Burkina Faso:Témoignage d’un minier artificier : sur la violente explosion du 15 juillet «A l’air libre, ce type d’explosifs ne font pas de dégâts pareils».

L’enquête sur la violente explosion du 15 juillet privilégie la piste d’une explosion accidentelle, due «à des substances explosives comme celles utilisées dans les mines d’or». Nous avons joint au téléphone, un ancien artificier pendant 4 ans, dans une mine industrielle qui a requis l’anonymat.

Selon son témoignage, «à l’air libre, l’explosion n’est pas efficace comme celle décrite dans le cas de ce qui s’est passé à Ouagadougou». Selon lui, pour que les explosifs miniers fassent des dégâts à l’air libre, «il faut forer de 2 à 3 mètres de profondeur, avant d’enterrer les explosifs, pour que ceux-ci fassent des dégâts».

Il est même étonné qu’un individu puisse détenir ce type d’explosif à domicile, au regard de la rigueur de la réglementation qui encadre leur exploitation. «Sauf peut-être en cas de fraude», précise -t-il et pour le cas des mines industrielles qui «peuvent les détenir légalement».

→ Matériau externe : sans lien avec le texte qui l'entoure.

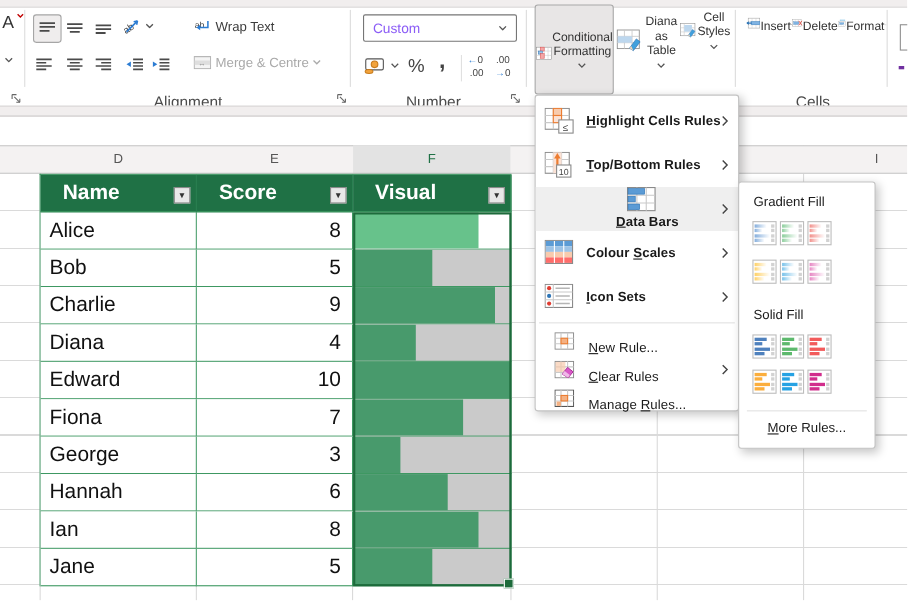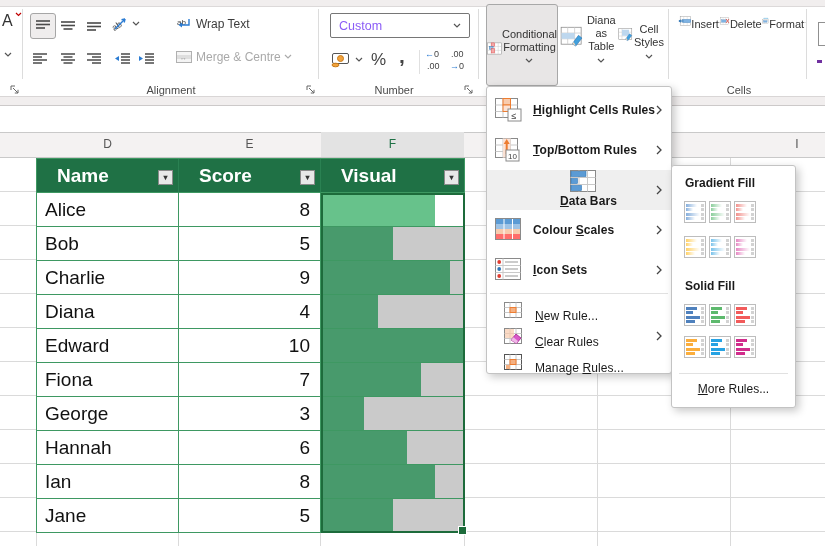--- a/index.html
+++ b/index.html
@@ -418,7 +418,7 @@
         <path d="M15 23 L23 12 L27.5 15.5 L19.5 26 Z" fill="#41a0dc" stroke="#2e75b6" stroke-width="0.8"></path>
         <path d="M15 23 L17 20.5 L19.5 26 Z" fill="#f6d6b8"></path>
       </svg>
-      <div class="cap" style="margin-top:17px"><span>Cell</span><br>
+      <div class="cap" style="margin-top:4px"><span>Cell</span><br>
         <span>Styles</span>
         <svg class="chev" width="8" height="5" viewBox="0 0 8 5">
             <path d="M1 1 L4 4 L7 1" fill="none" stroke="#555" stroke-width="1.2"></path>

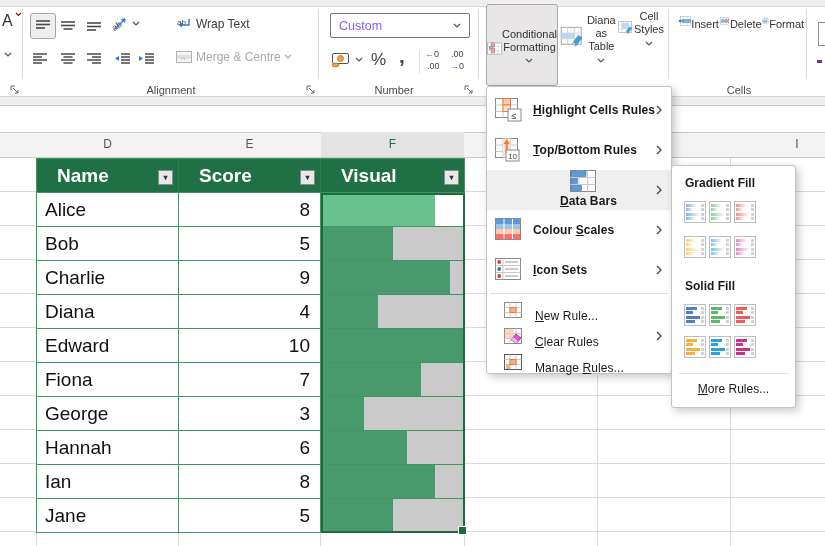--- a/index.html
+++ b/index.html
@@ -9,7 +9,7 @@
   #ribbon{position:absolute;left:0;top:0;width:825px;height:104px;background:#fff;z-index:10;}
   .topstrip{position:absolute;left:0;top:0;width:825px;height:6px;background:#f1eeee;border-bottom:1px solid #dcd9d9;}
   .vsep{position:absolute;top:9px;height:70px;width:1px;background:#dcdcdc;}
-  .grplabel{position:absolute;top:84px;font-size:11px;color:#4a4a4a;text-align:center;}
+  .grplabel{position:absolute;top:84px;font-size:14px;color:#4a4a4a;text-align:center;}
   .band{position:absolute;left:0;top:96px;width:825px;height:8px;background:#f1eeee;border-top:1px solid #d9d6d6;border-bottom:1px solid #ccc9c9;}
   .chev{display:inline-block;vertical-align:middle;}
   .ribbtn{position:absolute;cursor:pointer;}

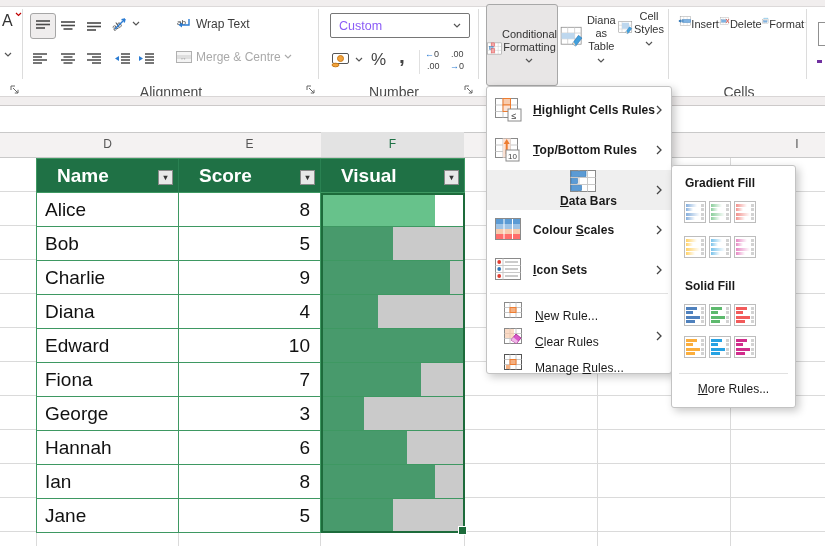--- a/index.html
+++ b/index.html
@@ -52,7 +52,7 @@
   .lbl u{text-decoration:underline;}
   
   #dbsub{position:absolute;left:671px;top:165px;width:125px;height:243px;background:#fff;border:1px solid #c3c3c3;border-radius:3px;box-shadow:3px 3px 9px rgba(0,0,0,.22);z-index:31;box-sizing:border-box;}
-  .subtitle{font-weight:bold;font-size:12px;color:#1a1a1a;position:absolute;left:13px;}
+  .subtitle{font-weight:normal;font-size:12px;color:#1a1a1a;position:absolute;left:13px;}
   .swgrid{position:absolute;left:12px;width:78px;display:flex;flex-wrap:wrap;}
   .swatch{width:22px;height:22px;border:1px solid #bdbdbd;background:#fff;box-sizing:border-box;display:flex;flex-direction:column;justify-content:space-evenly;padding:1px 1px;cursor:pointer;}
   .sr{display:flex;align-items:center;justify-content:space-between;height:3px;}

Même dans ce cas, notre interlocuteur déclare que les mines industrielles sont livrées par des sociétés connues, dans des conditions de conservation draconiennes. «Ce sont des produits isolés loin des habitations et stockés dans un endroit, généralement clôturé de grillage, avec des panneaux ‘’ danger de mort’’ pour montrer la dangerosité. L’enceinte est protégée par un mur de béton de 3 à 4 mètres de haut, pour qu’en cas d’explosion, le béton puisse absorber l’onde de choc», a-t-il décrit.